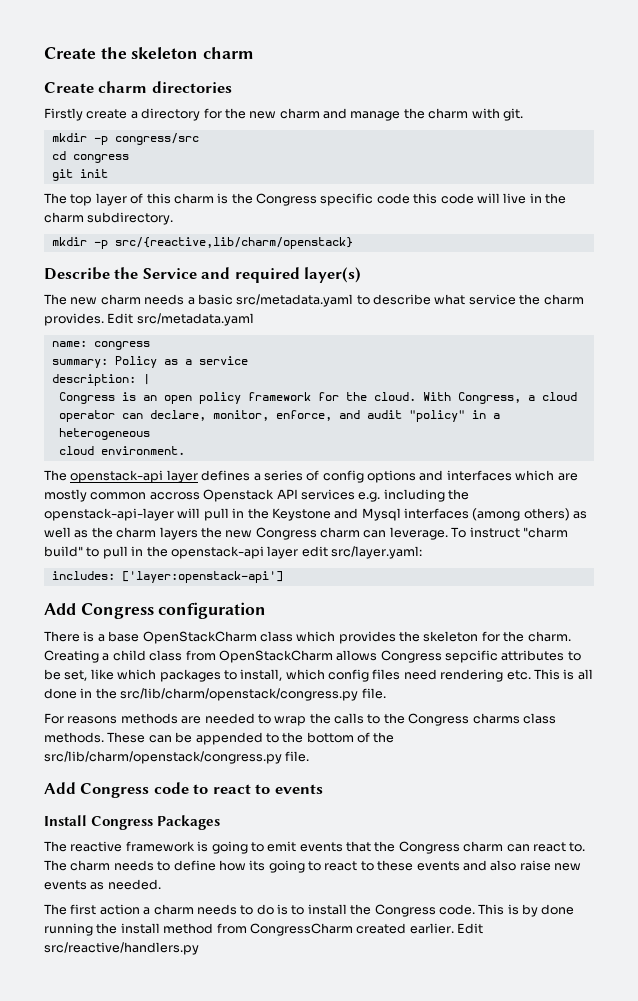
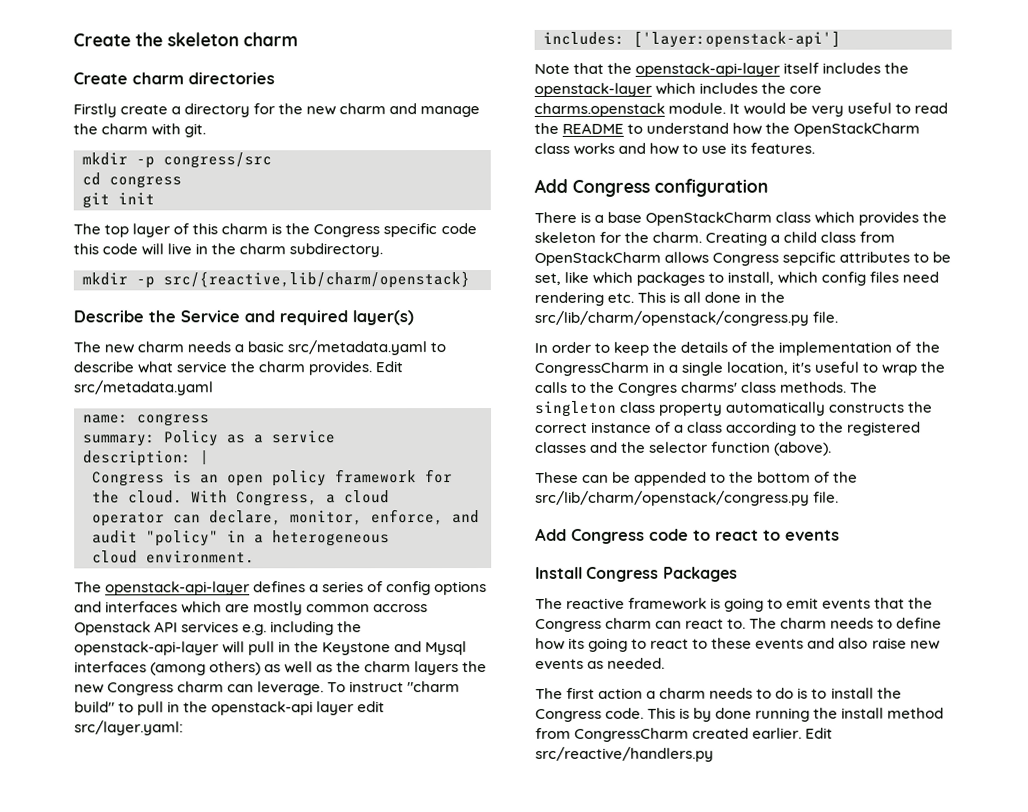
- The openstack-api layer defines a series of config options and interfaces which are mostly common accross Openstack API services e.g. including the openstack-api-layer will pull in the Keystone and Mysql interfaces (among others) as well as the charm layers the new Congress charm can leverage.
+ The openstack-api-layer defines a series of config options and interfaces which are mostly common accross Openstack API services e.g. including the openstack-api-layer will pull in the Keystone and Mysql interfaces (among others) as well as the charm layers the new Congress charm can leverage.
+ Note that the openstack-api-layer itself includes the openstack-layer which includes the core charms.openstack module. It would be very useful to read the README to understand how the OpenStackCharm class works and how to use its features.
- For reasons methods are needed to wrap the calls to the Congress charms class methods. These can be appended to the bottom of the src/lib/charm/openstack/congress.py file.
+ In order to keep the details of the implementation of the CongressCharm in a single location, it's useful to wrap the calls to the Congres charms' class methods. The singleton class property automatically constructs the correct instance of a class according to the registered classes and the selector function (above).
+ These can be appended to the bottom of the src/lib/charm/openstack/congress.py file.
++++++++++
- [The problem] Please show every line of the material that contains the string "appended".

- [Solution for this exercise]
- For reasons methods are needed to wrap the calls to the Congress charms class methods. These can be appended to the bottom of the src/lib/charm/openstack/congress.py file.
+ These can be appended to the bottom of the src/lib/charm/openstack/congress.py file.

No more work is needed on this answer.